Exercise goal: Write out all of the data again, precisely as it appears.

——

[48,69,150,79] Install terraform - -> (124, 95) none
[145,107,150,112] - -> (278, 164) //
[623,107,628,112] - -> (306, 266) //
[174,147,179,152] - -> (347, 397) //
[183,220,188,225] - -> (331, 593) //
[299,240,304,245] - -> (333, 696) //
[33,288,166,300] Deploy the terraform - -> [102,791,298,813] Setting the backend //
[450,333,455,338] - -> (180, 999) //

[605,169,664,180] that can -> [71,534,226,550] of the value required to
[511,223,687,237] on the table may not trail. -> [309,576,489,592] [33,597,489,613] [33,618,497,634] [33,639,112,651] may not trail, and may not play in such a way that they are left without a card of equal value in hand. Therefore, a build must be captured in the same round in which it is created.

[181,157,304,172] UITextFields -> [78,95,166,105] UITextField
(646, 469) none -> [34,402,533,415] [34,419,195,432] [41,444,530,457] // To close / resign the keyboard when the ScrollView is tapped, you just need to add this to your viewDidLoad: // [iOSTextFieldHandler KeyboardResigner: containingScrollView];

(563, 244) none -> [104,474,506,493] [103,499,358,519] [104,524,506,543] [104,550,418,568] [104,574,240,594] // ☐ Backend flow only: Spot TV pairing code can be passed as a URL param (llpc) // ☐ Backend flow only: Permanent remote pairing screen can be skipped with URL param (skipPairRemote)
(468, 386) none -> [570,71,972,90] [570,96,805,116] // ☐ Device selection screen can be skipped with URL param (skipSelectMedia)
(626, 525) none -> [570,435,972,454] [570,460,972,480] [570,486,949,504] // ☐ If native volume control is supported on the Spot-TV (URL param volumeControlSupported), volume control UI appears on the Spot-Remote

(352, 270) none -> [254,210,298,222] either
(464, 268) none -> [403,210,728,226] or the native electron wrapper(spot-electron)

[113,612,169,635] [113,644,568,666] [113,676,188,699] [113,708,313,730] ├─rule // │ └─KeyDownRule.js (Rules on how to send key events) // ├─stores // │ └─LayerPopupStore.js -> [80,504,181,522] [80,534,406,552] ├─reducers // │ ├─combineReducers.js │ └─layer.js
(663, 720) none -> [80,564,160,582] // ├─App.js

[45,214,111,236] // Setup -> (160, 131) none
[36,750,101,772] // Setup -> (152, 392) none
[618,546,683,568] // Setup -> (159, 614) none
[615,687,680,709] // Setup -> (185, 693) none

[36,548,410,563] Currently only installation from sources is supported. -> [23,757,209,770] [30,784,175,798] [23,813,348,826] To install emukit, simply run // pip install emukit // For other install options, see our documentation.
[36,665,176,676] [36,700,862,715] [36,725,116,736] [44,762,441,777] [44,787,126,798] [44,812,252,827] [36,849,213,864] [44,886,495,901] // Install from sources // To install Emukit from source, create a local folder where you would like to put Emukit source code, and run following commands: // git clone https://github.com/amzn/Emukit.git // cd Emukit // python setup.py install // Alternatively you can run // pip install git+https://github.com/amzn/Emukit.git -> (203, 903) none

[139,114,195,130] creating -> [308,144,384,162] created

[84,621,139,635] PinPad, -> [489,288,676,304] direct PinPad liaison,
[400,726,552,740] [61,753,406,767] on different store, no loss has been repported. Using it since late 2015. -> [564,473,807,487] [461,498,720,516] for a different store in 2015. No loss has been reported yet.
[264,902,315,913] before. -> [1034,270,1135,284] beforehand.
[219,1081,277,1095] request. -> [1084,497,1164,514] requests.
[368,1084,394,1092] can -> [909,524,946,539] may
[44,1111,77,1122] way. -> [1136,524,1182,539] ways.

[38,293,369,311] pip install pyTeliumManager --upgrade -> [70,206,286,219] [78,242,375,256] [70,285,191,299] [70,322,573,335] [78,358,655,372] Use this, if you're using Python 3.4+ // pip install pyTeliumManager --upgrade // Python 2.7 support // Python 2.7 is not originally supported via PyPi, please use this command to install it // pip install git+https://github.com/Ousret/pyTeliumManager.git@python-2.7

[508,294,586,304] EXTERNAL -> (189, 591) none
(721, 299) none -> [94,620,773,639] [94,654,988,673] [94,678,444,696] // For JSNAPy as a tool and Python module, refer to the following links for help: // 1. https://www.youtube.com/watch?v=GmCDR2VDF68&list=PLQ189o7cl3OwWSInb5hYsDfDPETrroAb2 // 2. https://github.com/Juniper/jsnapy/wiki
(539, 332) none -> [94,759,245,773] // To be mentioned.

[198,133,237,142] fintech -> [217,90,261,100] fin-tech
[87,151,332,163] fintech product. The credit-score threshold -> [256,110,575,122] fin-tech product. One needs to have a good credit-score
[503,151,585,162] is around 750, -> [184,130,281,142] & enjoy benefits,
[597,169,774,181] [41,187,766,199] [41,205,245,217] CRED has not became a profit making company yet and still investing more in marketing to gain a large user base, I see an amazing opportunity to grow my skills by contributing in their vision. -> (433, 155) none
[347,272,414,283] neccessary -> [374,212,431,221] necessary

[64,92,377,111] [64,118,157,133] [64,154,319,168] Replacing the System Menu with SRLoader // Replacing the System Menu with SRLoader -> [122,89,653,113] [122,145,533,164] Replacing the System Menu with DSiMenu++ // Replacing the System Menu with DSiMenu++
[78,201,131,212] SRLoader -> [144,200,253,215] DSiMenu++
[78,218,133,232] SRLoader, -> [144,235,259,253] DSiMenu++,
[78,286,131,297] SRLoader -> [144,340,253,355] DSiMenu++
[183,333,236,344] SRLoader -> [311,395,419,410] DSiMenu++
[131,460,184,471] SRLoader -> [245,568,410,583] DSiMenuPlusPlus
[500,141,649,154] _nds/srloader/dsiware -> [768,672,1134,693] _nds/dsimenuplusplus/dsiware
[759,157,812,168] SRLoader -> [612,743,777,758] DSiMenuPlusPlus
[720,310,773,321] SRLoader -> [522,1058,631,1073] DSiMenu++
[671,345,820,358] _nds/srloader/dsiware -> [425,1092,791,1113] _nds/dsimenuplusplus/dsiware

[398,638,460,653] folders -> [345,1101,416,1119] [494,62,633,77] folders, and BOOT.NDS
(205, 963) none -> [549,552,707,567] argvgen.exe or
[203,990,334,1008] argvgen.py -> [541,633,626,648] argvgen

——

Answer box:
[48,69,150,79] Install terraform - -> (124, 95) none
[145,107,150,112] - -> (278, 164) //
[623,107,628,112] - -> (306, 266) //
[174,147,179,152] - -> (347, 397) //
[183,220,188,225] - -> (331, 593) //
[299,240,304,245] - -> (333, 696) //
[33,288,166,300] Deploy the terraform - -> [102,791,298,813] Setting the backend //
[450,333,455,338] - -> (180, 999) //

[605,169,664,180] that can -> [71,534,226,550] of the value required to
[511,223,687,237] on the table may not trail. -> [309,576,489,592] [33,597,489,613] [33,618,497,634] [33,639,112,651] may not trail, and may not play in such a way that they are left without a card of equal value in hand. Therefore, a build must be captured in the same round in which it is created.

[181,157,304,172] UITextFields -> [78,95,166,105] UITextField
(646, 469) none -> [34,402,533,415] [34,419,195,432] [41,444,530,457] // To close / resign the keyboard when the ScrollView is tapped, you just need to add this to your viewDidLoad: // [iOSTextFieldHandler KeyboardResigner: containingScrollView];

(563, 244) none -> [104,474,506,493] [103,499,358,519] [104,524,506,543] [104,550,418,568] [104,574,240,594] // ☐ Backend flow only: Spot TV pairing code can be passed as a URL param (llpc) // ☐ Backend flow only: Permanent remote pairing screen can be skipped with URL param (skipPairRemote)
(468, 386) none -> [570,71,972,90] [570,96,805,116] // ☐ Device selection screen can be skipped with URL param (skipSelectMedia)
(626, 525) none -> [570,435,972,454] [570,460,972,480] [570,486,949,504] // ☐ If native volume control is supported on the Spot-TV (URL param volumeControlSupported), volume control UI appears on the Spot-Remote

(352, 270) none -> [254,210,298,222] either
(464, 268) none -> [403,210,728,226] or the native electron wrapper(spot-electron)

[113,612,169,635] [113,644,568,666] [113,676,188,699] [113,708,313,730] ├─rule // │ └─KeyDownRule.js (Rules on how to send key events) // ├─stores // │ └─LayerPopupStore.js -> [80,504,181,522] [80,534,406,552] ├─reducers // │ ├─combineReducers.js │ └─layer.js
(663, 720) none -> [80,564,160,582] // ├─App.js

[45,214,111,236] // Setup -> (160, 131) none
[36,750,101,772] // Setup -> (152, 392) none
[618,546,683,568] // Setup -> (159, 614) none
[615,687,680,709] // Setup -> (185, 693) none

[36,548,410,563] Currently only installation from sources is supported. -> [23,757,209,770] [30,784,175,798] [23,813,348,826] To install emukit, simply run // pip install emukit // For other install options, see our documentation.
[36,665,176,676] [36,700,862,715] [36,725,116,736] [44,762,441,777] [44,787,126,798] [44,812,252,827] [36,849,213,864] [44,886,495,901] // Install from sources // To install Emukit from source, create a local folder where you would like to put Emukit source code, and run following commands: // git clone https://github.com/amzn/Emukit.git // cd Emukit // python setup.py install // Alternatively you can run // pip install git+https://github.com/amzn/Emukit.git -> (203, 903) none

[139,114,195,130] creating -> [308,144,384,162] created

[84,621,139,635] PinPad, -> [489,288,676,304] direct PinPad liaison,
[400,726,552,740] [61,753,406,767] on different store, no loss has been repported. Using it since late 2015. -> [564,473,807,487] [461,498,720,516] for a different store in 2015. No loss has been reported yet.
[264,902,315,913] before. -> [1034,270,1135,284] beforehand.
[219,1081,277,1095] request. -> [1084,497,1164,514] requests.
[368,1084,394,1092] can -> [909,524,946,539] may
[44,1111,77,1122] way. -> [1136,524,1182,539] ways.

[38,293,369,311] pip install pyTeliumManager --upgrade -> [70,206,286,219] [78,242,375,256] [70,285,191,299] [70,322,573,335] [78,358,655,372] Use this, if you're using Python 3.4+ // pip install pyTeliumManager --upgrade // Python 2.7 support // Python 2.7 is not originally supported via PyPi, please use this command to install it // pip install git+https://github.com/Ousret/pyTeliumManager.git@python-2.7

[508,294,586,304] EXTERNAL -> (189, 591) none
(721, 299) none -> [94,620,773,639] [94,654,988,673] [94,678,444,696] // For JSNAPy as a tool and Python module, refer to the following links for help: // 1. https://www.youtube.com/watch?v=GmCDR2VDF68&list=PLQ189o7cl3OwWSInb5hYsDfDPETrroAb2 // 2. https://github.com/Juniper/jsnapy/wiki
(539, 332) none -> [94,759,245,773] // To be mentioned.

[198,133,237,142] fintech -> [217,90,261,100] fin-tech
[87,151,332,163] fintech product. The credit-score threshold -> [256,110,575,122] fin-tech product. One needs to have a good credit-score
[503,151,585,162] is around 750, -> [184,130,281,142] & enjoy benefits,
[597,169,774,181] [41,187,766,199] [41,205,245,217] CRED has not became a profit making company yet and still investing more in marketing to gain a large user base, I see an amazing opportunity to grow my skills by contributing in their vision. -> (433, 155) none
[347,272,414,283] neccessary -> [374,212,431,221] necessary

[64,92,377,111] [64,118,157,133] [64,154,319,168] Replacing the System Menu with SRLoader // Replacing the System Menu with SRLoader -> [122,89,653,113] [122,145,533,164] Replacing the System Menu with DSiMenu++ // Replacing the System Menu with DSiMenu++
[78,201,131,212] SRLoader -> [144,200,253,215] DSiMenu++
[78,218,133,232] SRLoader, -> [144,235,259,253] DSiMenu++,
[78,286,131,297] SRLoader -> [144,340,253,355] DSiMenu++
[183,333,236,344] SRLoader -> [311,395,419,410] DSiMenu++
[131,460,184,471] SRLoader -> [245,568,410,583] DSiMenuPlusPlus
[500,141,649,154] _nds/srloader/dsiware -> [768,672,1134,693] _nds/dsimenuplusplus/dsiware
[759,157,812,168] SRLoader -> [612,743,777,758] DSiMenuPlusPlus
[720,310,773,321] SRLoader -> [522,1058,631,1073] DSiMenu++
[671,345,820,358] _nds/srloader/dsiware -> [425,1092,791,1113] _nds/dsimenuplusplus/dsiware

[398,638,460,653] folders -> [345,1101,416,1119] [494,62,633,77] folders, and BOOT.NDS
(205, 963) none -> [549,552,707,567] argvgen.exe or
[203,990,334,1008] argvgen.py -> [541,633,626,648] argvgen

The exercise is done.